The Laffer curve is an insult to the fucking napkin that it was drawn on, and the Phillips curve was too simplistic in the 50's and 60's, without 99ing (and worse) the unemployment figures, and underemployment figures. The employment models are different nowadays, not to mention the demographics and personal debt loading, and every other conceivable factor. The fact that people still keep thinking the Phillips curve is going to kick in any second now - even after 10 years of unparalleled multitrillion dollar 'easing' cash injections into the economy is farcical. Split the wages half of the Phillips curve by earnings and it's more like a Newtonian prism. The well to do are doing better, everyone else is lucky to be treading water, or is actively being trodden on. Mentioning these two jokes, because they underpin current Republican magical thinking, even more than Galtian trickle-down, which made sense in the middle ages, and maybe even up till common people started owning their own land, and banks would loan to anyone they wanted to. Since then it's been nothing but a self serving lie that rich people tell themselves when they want to feel like Kings (and to stop the plebs beheading them). The people that don't subscribe to the Bannon/Norquist, starve the beast model of royally fucking up the country, believe those two curves will be the saviour of the tax cuts and here comes growth of 5% GDP to outrun the deficit, so the deficit as a percentage of GDP shrinks and becomes less of a problem. It is utter shit.
Dense and poorly written, I know.
So how does all that play into predictions.
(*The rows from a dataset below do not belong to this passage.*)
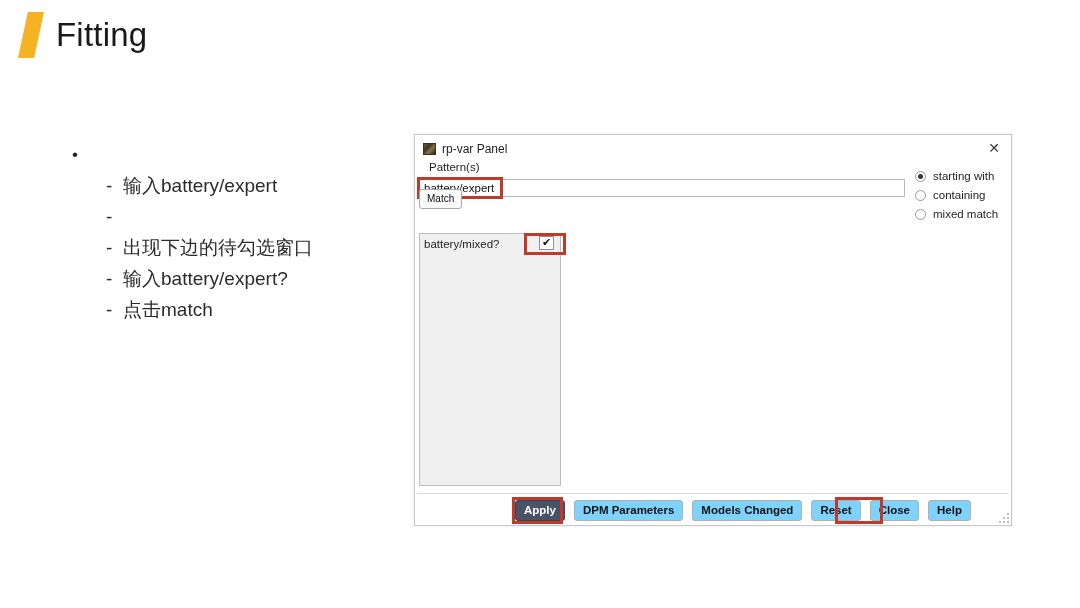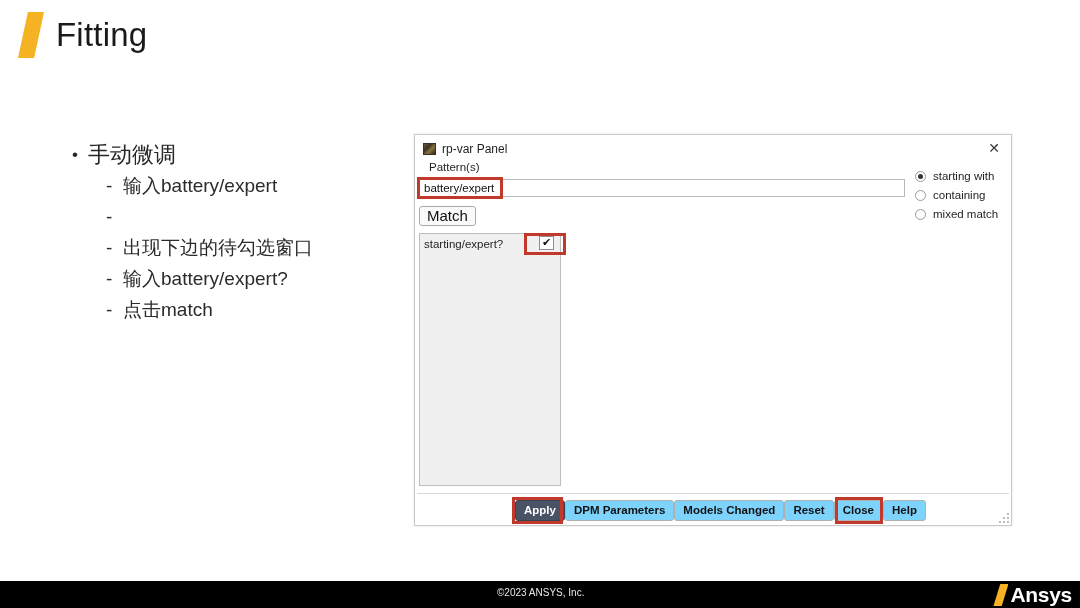--- a/index.html
+++ b/index.html
@@ -161,7 +161,6 @@
   <div class="bullets">
     <div class="b1">
       <span class="dot">•</span>
-      <span>手动微调</span>
     </div>
     <div class="sub">
       <div class="b2">

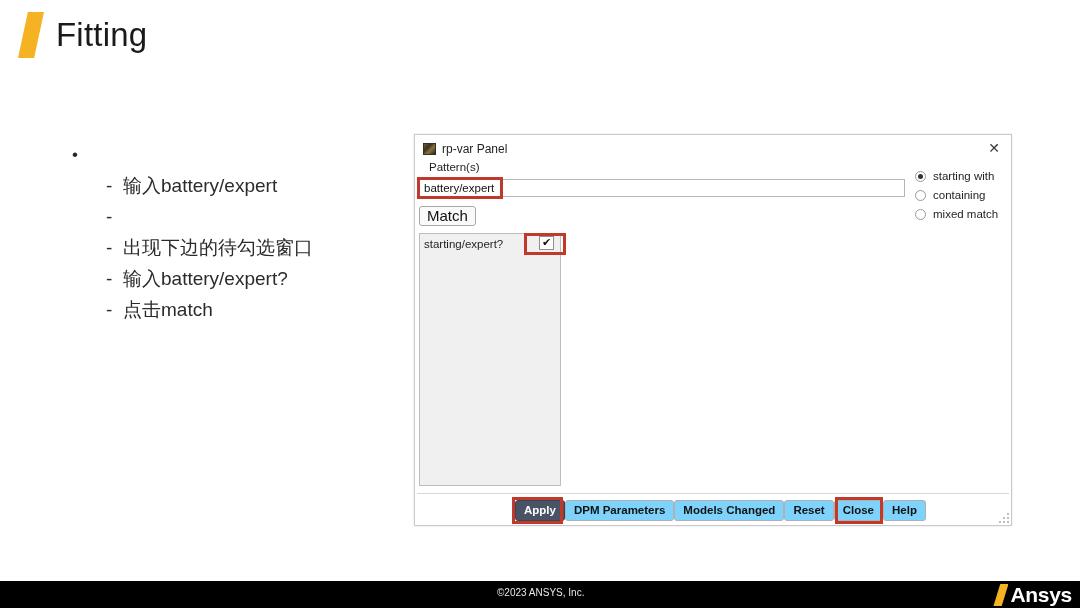--- a/index.html
+++ b/index.html
@@ -57,9 +57,9 @@
   .ann-input { left:2px; top:42px; width:86px; height:22px; }
 
   .btn-match {
-    position:absolute; left:4px; top:71px; height:20px; padding:0 7px;
+    position:absolute; left:4px; top:54px; height:20px; padding:0 7px;
     border:1px solid #a9a9a9; border-radius:3px; background:#fafafa;
-    font-size:15px; color:#111; line-height:18px;
+    font-size:10px; color:#111; line-height:18px;
     font-family:"Liberation Sans", sans-serif;
   }
 

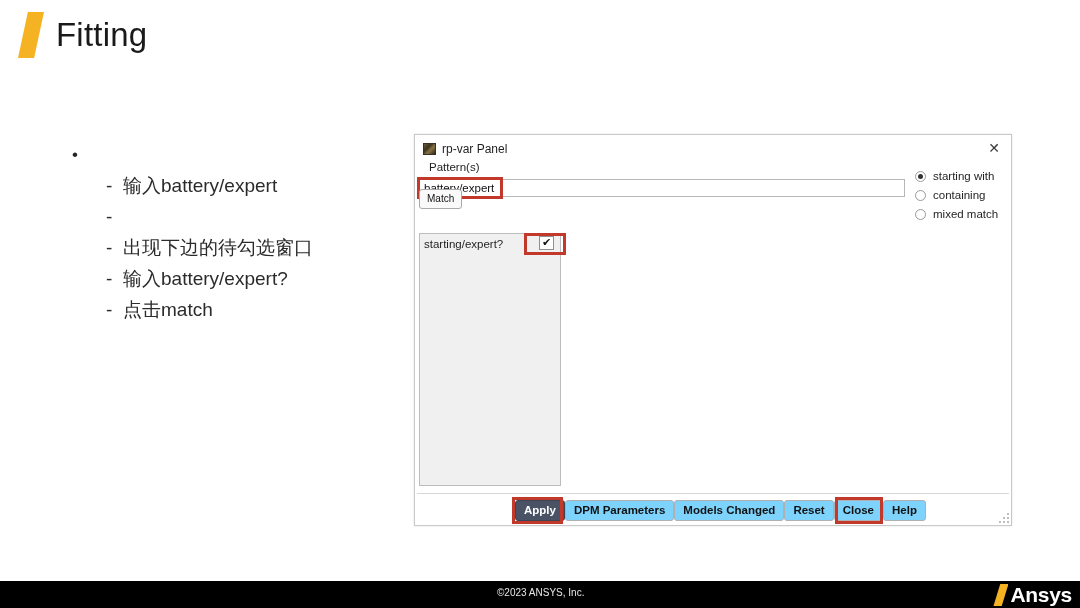--- a/index.html
+++ b/index.html
@@ -216,7 +216,7 @@
 
     <div class="listbox">
       <div class="list-item">
-        <span>starting/expert?</span>
+        <span>battery/mixed?</span>
         <span class="list-check">✔</span>
         <span class="ann ann-check"></span>
       </div>

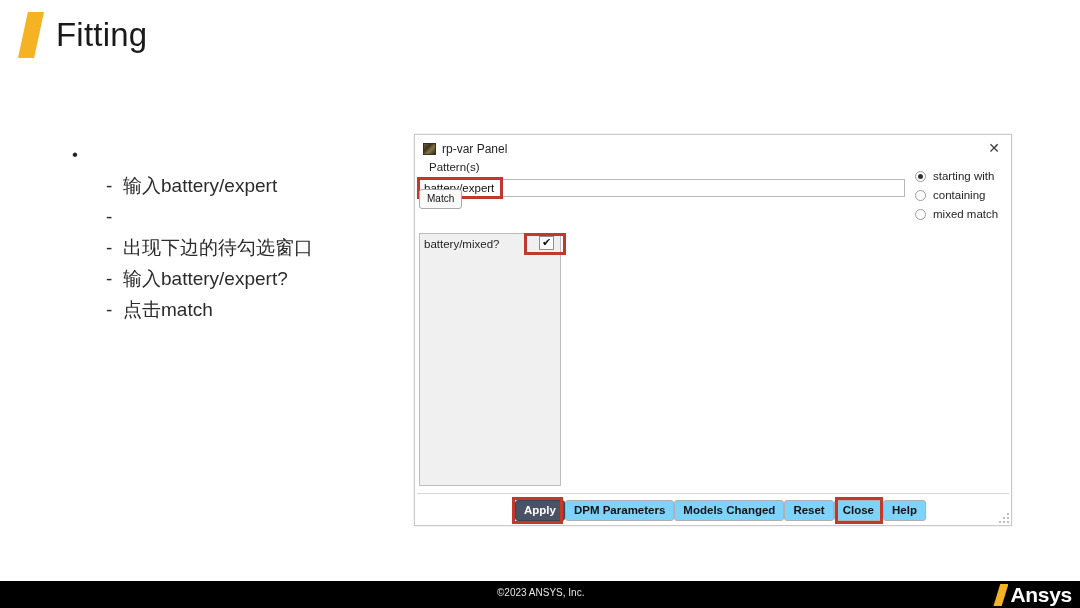--- a/index.html
+++ b/index.html
@@ -93,7 +93,7 @@
 
   .sep { position:absolute; left:2px; top:358px; width:592px; height:1px; background:#d8d8d8; }
 
-  .footer-btns { position:absolute; left:100px; top:365px; display:flex; align-items:center; }
+  .footer-btns { position:absolute; left:100px; top:365px; display:flex; align-items:center; gap:9px; }
   .btn {
     height:21px; padding:0 8px; border:1px solid #b0b0b0; border-radius:3px;
     background:#7dd3fc; font-size:11.5px; color:#111; line-height:19px; font-weight:bold;

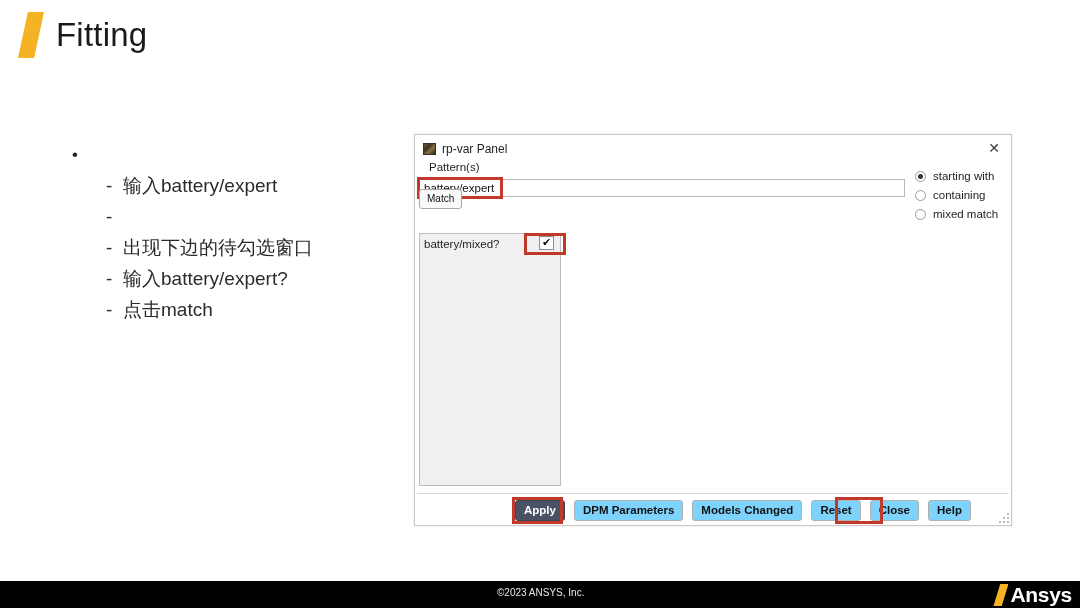--- a/index.html
+++ b/index.html
@@ -246,13 +246,6 @@
   </div>
 
 
-  <div class="footerbar">
-    <div class="copyright">©2023 ANSYS,  Inc.</div>
-    <div class="ansys-logo">
-      <div class="ansys-slash"></div>
-      <div class="ansys-word">Ansys</div>
-    </div>
-  </div>
 
 </div>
Well black swans aside, such as the fact that there's a megalomaniacal, butthurt, insane, thin-skinned, power-mad, fuckwit who thinks nothing of starving his own citizens in order to gain more nuclear weapons, and is so unbalanced he would happily start a war on the Korean Peninsula before admitting he was wrong is a massive worry, particularly for South Korea ------ and frankly, if we're going to go there, Kim Jong Un isn't much better. But that aside, the current 'administration' is abyssmal. If they're not deliberately destroying things, they're doing it because they're too dumb to realise the consequences, or choose to ignore anyone pointing out the problems. If they're not being fed baloney by vested interests, they're being radicalised into suicide bombing by zealots like Bannon.
Macroeconomically speaking things are stressed. They are extended and distended and stretched. Clinton would have been a huge concern, even without Republican douchebaggery and the alt-right trying to start a civil war. Trump is deregulating all the safety valves, some like for the environment, damage will be incremental, localised, or not obvious for a long time. This may well not be the case with the economy, even though it will be for most of the unseen stuff in the economy (which will be a lot of the harm). He is a colossal fuckwit, with too many lines of evidence to even think about, let alone voice, and this could be a massive problem, manifesting itself in any number of ways.